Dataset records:
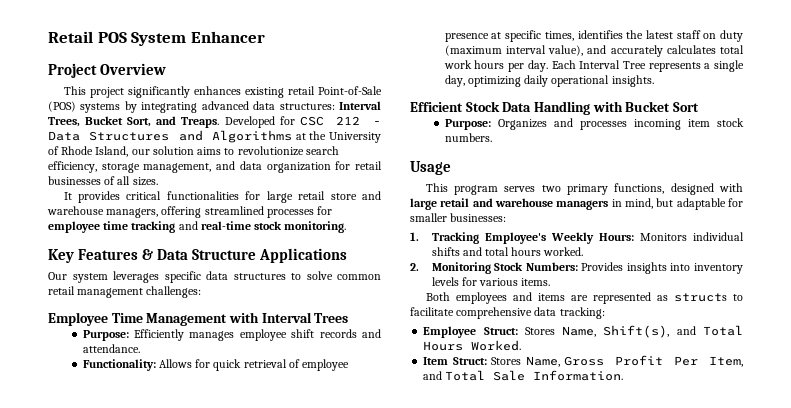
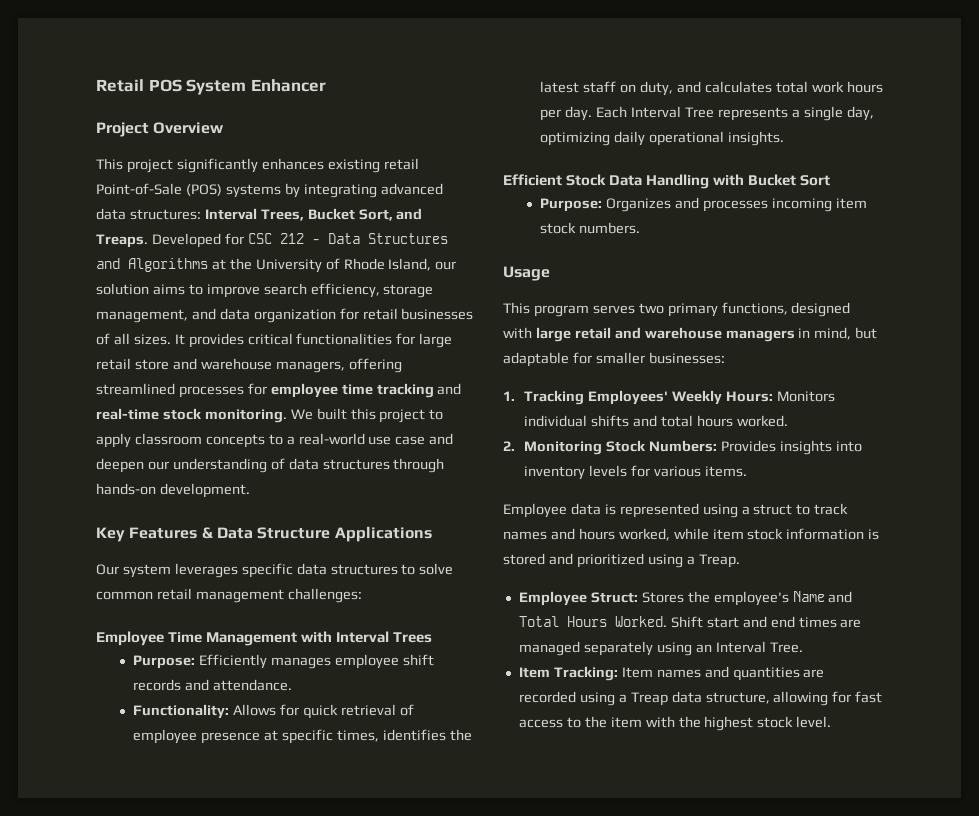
- Developed for CSC 212 - Data Structures and Algorithms at the University of Rhode Island, our solution aims to revolutionize search efficiency, storage management, and data organization for retail businesses of all sizes.
- It provides critical functionalities for large retail store and warehouse managers, offering streamlined processes for employee time tracking and real-time stock monitoring.
+ Developed for CSC 212 - Data Structures and Algorithms at the University of Rhode Island, our solution aims to improve search efficiency, storage management, and data organization for retail businesses of all sizes. It provides critical functionalities for large retail store and warehouse managers, offering streamlined processes for employee time tracking and real-time stock monitoring. We built this project to apply classroom concepts to a real-world use case and deepen our understanding of data structures through hands-on development.
- Functionality: Allows for quick retrieval of employee presence at specific times, identifies the latest staff on duty (maximum interval value), and accurately calculates total work hours per day.
+ Functionality: Allows for quick retrieval of employee presence at specific times, identifies the latest staff on duty, and calculates total work hours per day.
- 1. Tracking Employee's Weekly Hours: Monitors individual shifts and total hours worked.
+ 1. Tracking Employees' Weekly Hours: Monitors individual shifts and total hours worked.
- Both employees and items are represented as structs to facilitate comprehensive data tracking:
+ Employee data is represented using a struct to track names and hours worked, while item stock information is stored and prioritized using a Treap.
- Employee Struct: Stores Name, Shift(s), and Total Hours Worked.
- Item Struct: Stores Name, Gross Profit Per Item, and Total Sale Information.
+ Employee Struct: Stores the employee's Name and Total Hours Worked. Shift start and end times are managed separately using an Interval Tree.
+ Item Tracking: Item names and quantities are recorded using a Treap data structure, allowing for fast access to the item with the highest stock level.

Goal of the exercise: Among the lines above, which hold the word "calculates"? Report each one.

Exercise answer:
- Functionality: Allows for quick retrieval of employee presence at specific times, identifies the latest staff on duty (maximum interval value), and accurately calculates total work hours per day.
+ Functionality: Allows for quick retrieval of employee presence at specific times, identifies the latest staff on duty, and calculates total work hours per day.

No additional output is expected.